* **Instructions for the task**
An exact copy of the lines of the listing below between the "[520,771,891,804] Oder 3" line and the "[40,750,145,772] Ursus C330 -> none" line, both included, is the whole answer; please omit the pictures.

======== Information shown

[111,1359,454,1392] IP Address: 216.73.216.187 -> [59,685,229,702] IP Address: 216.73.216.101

================
======== Information shown

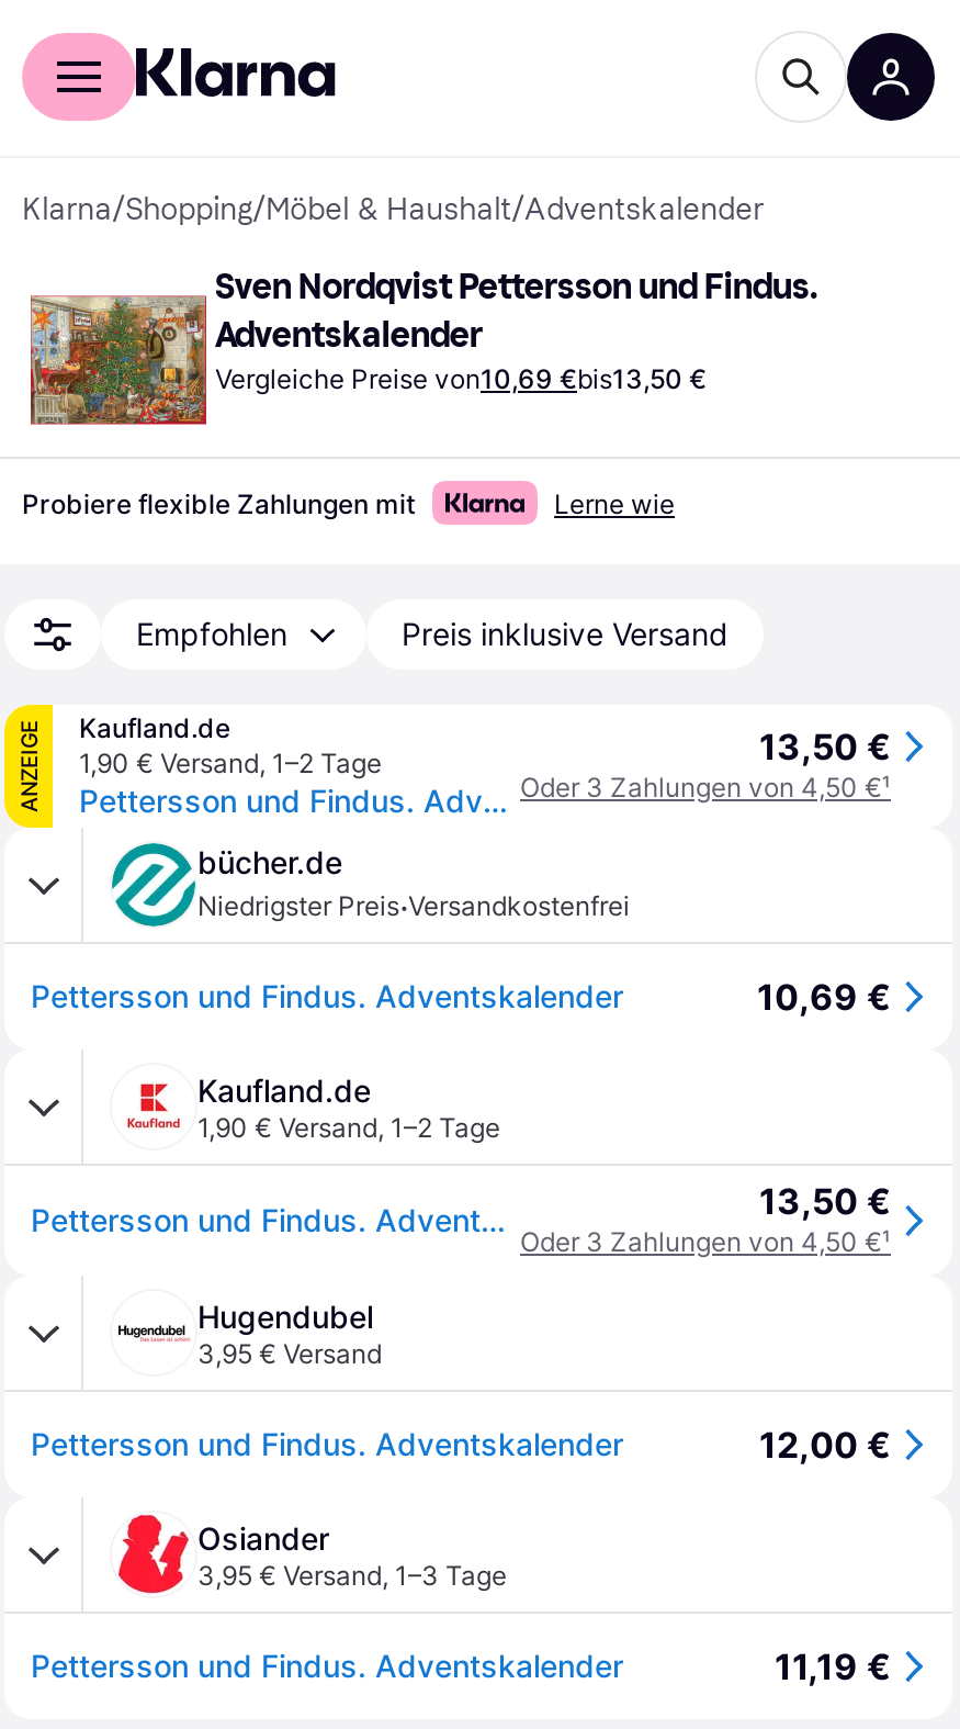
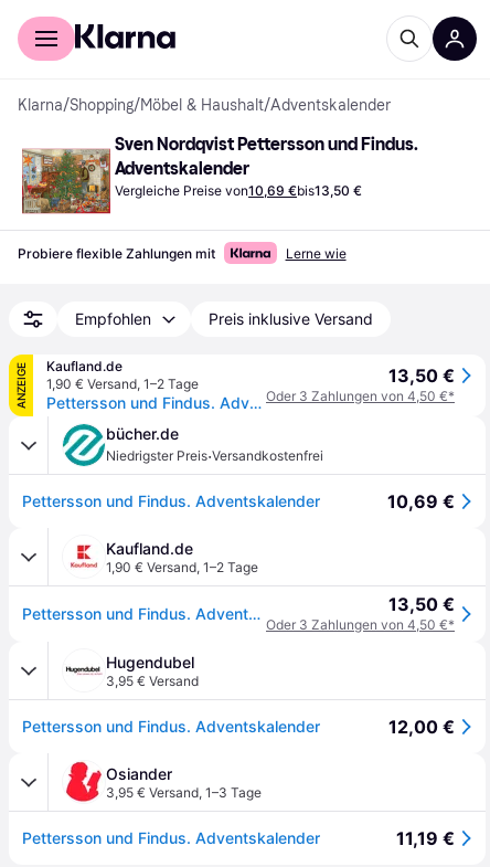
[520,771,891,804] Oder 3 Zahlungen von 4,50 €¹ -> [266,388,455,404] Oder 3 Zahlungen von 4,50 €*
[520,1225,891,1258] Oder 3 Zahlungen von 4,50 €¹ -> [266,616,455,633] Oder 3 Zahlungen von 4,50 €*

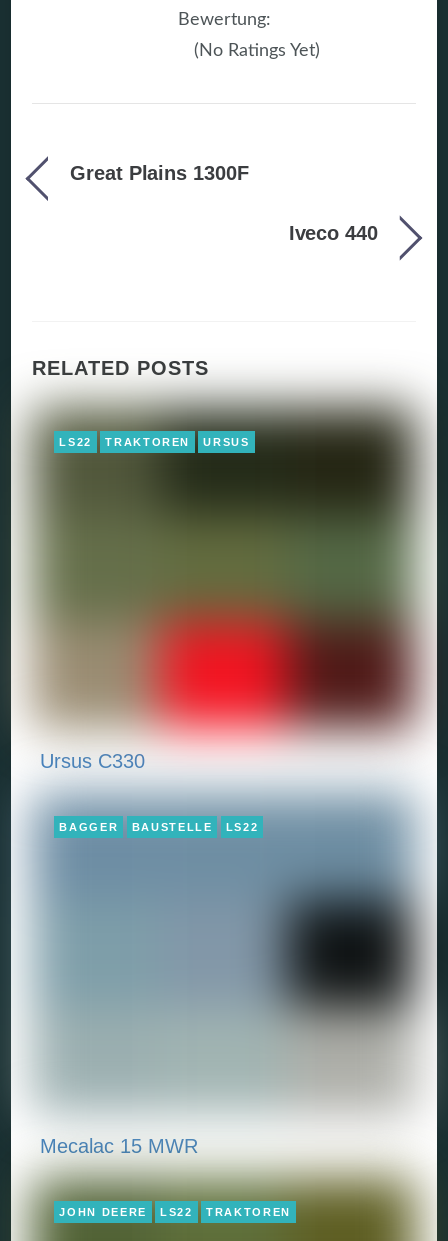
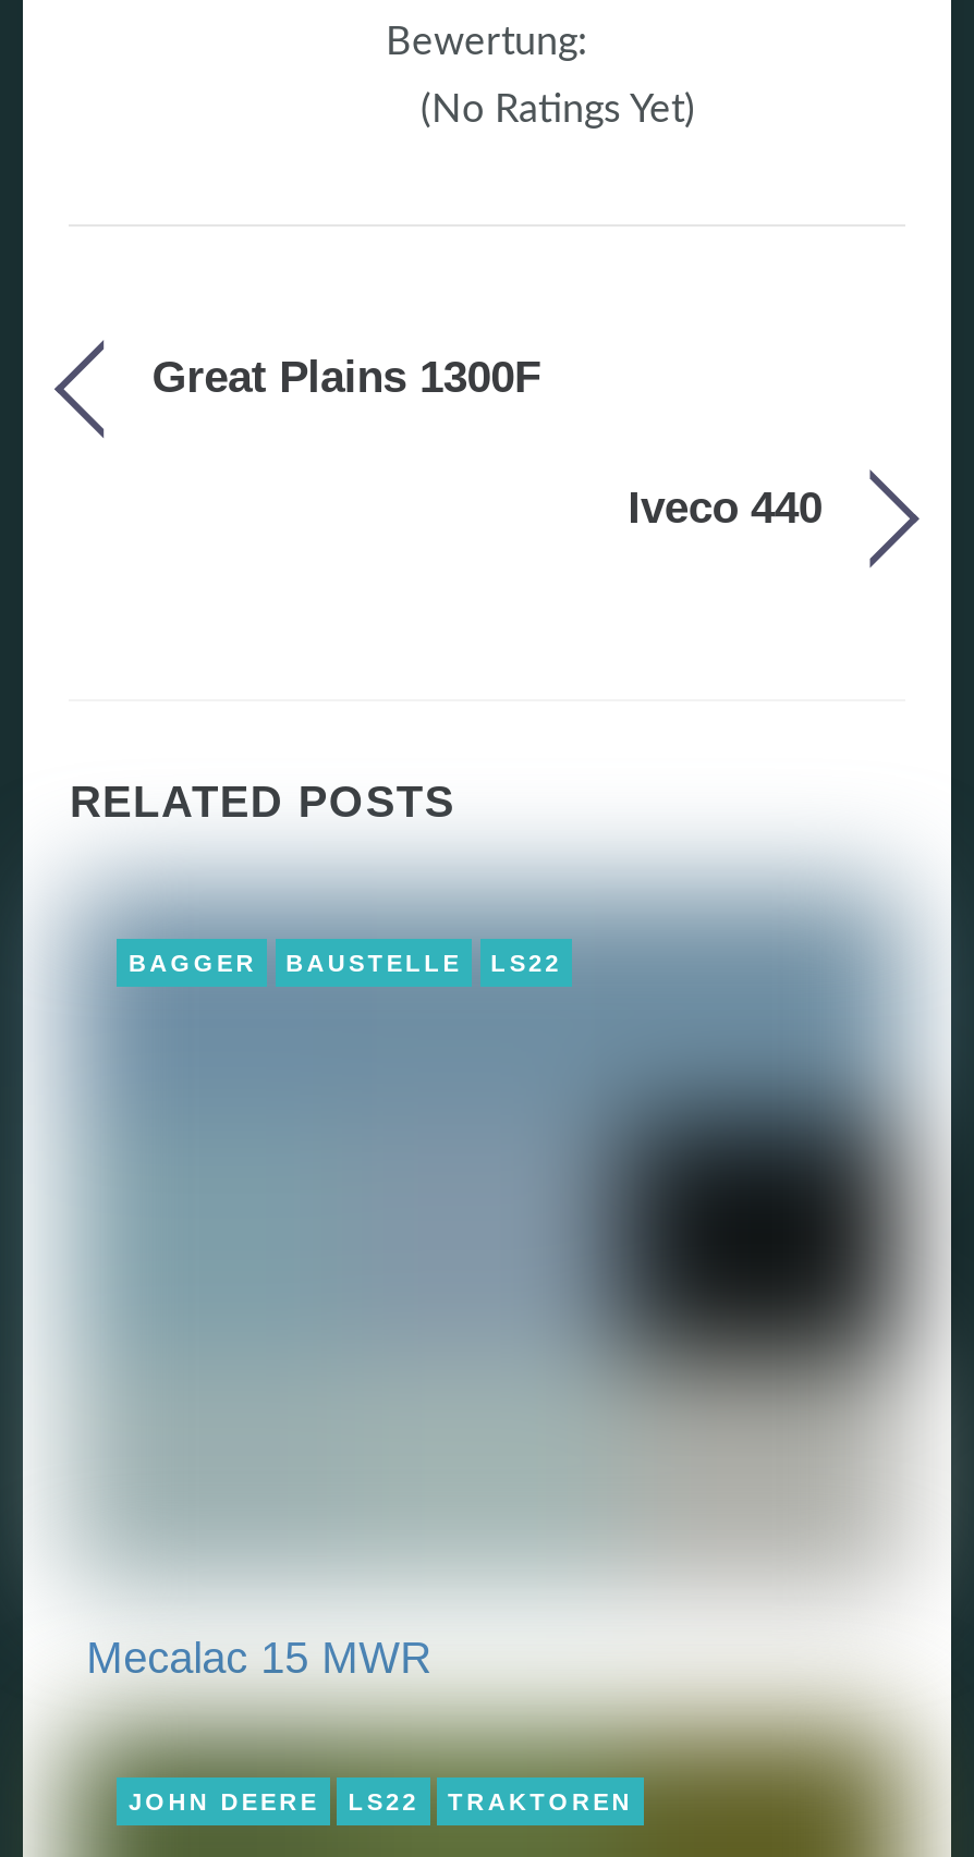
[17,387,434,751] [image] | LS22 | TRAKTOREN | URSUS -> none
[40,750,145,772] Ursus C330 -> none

================

* **Written response**
[520,771,891,804] Oder 3 Zahlungen von 4,50 €¹ -> [266,388,455,404] Oder 3 Zahlungen von 4,50 €*
[520,1225,891,1258] Oder 3 Zahlungen von 4,50 €¹ -> [266,616,455,633] Oder 3 Zahlungen von 4,50 €*

[17,387,434,751] [image] | LS22 | TRAKTOREN | URSUS -> none
[40,750,145,772] Ursus C330 -> none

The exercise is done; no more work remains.